··· Exercise inputs ···

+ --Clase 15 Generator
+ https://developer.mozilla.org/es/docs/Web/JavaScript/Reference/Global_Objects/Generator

···
··· Exercise inputs ···

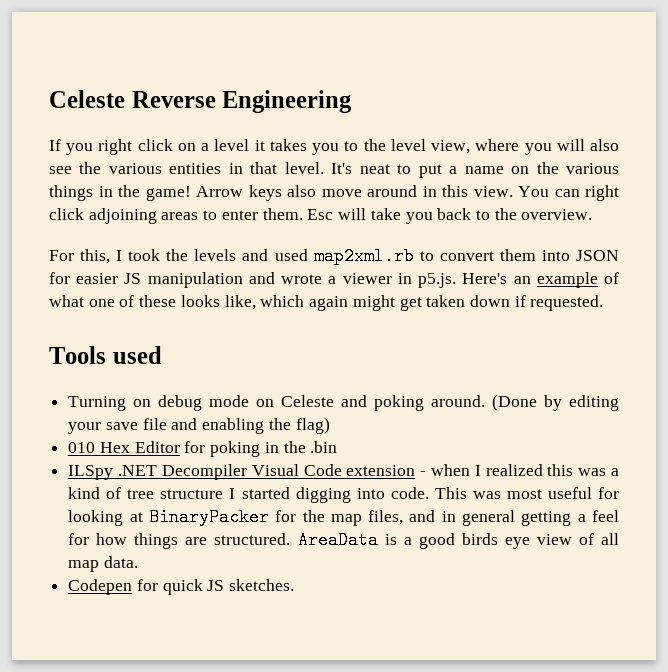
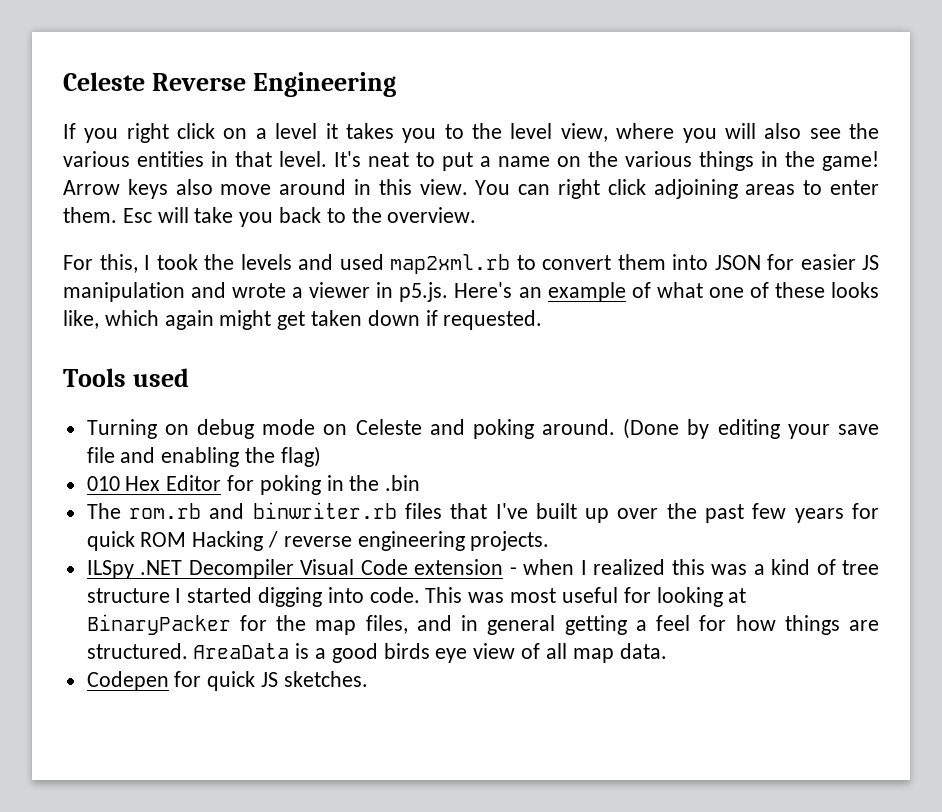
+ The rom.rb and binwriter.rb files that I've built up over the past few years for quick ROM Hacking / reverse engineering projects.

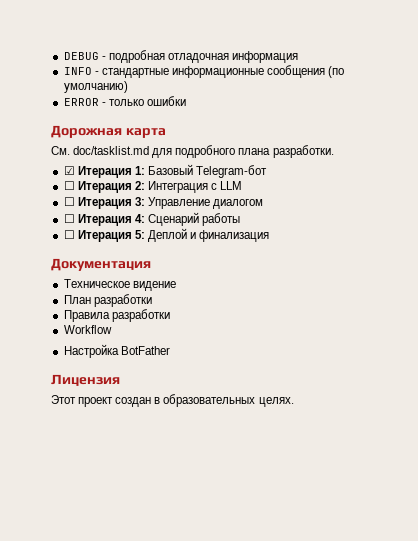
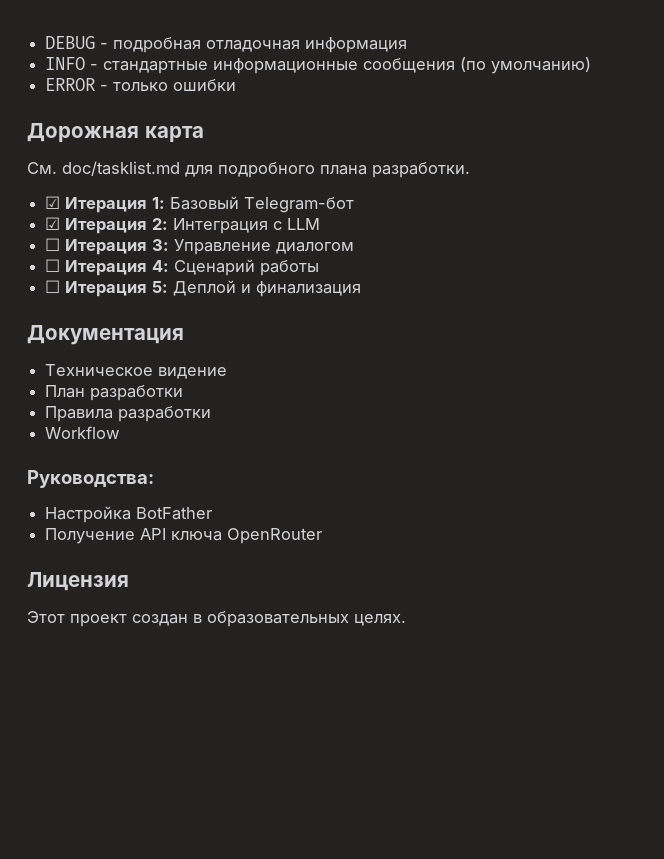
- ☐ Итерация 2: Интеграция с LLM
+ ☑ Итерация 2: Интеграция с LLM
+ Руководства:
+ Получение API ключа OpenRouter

···
··· Exercise inputs ···

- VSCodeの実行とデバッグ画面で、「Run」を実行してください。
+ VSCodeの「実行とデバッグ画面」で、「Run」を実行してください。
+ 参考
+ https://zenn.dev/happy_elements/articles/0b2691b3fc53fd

···

▶ Assignment
Only lines of the data holding the word "https" go in the answer. Please copy each of them.

▶ Solution for this problem
+ https://developer.mozilla.org/es/docs/Web/JavaScript/Reference/Global_Objects/Generator
+ https://zenn.dev/happy_elements/articles/0b2691b3fc53fd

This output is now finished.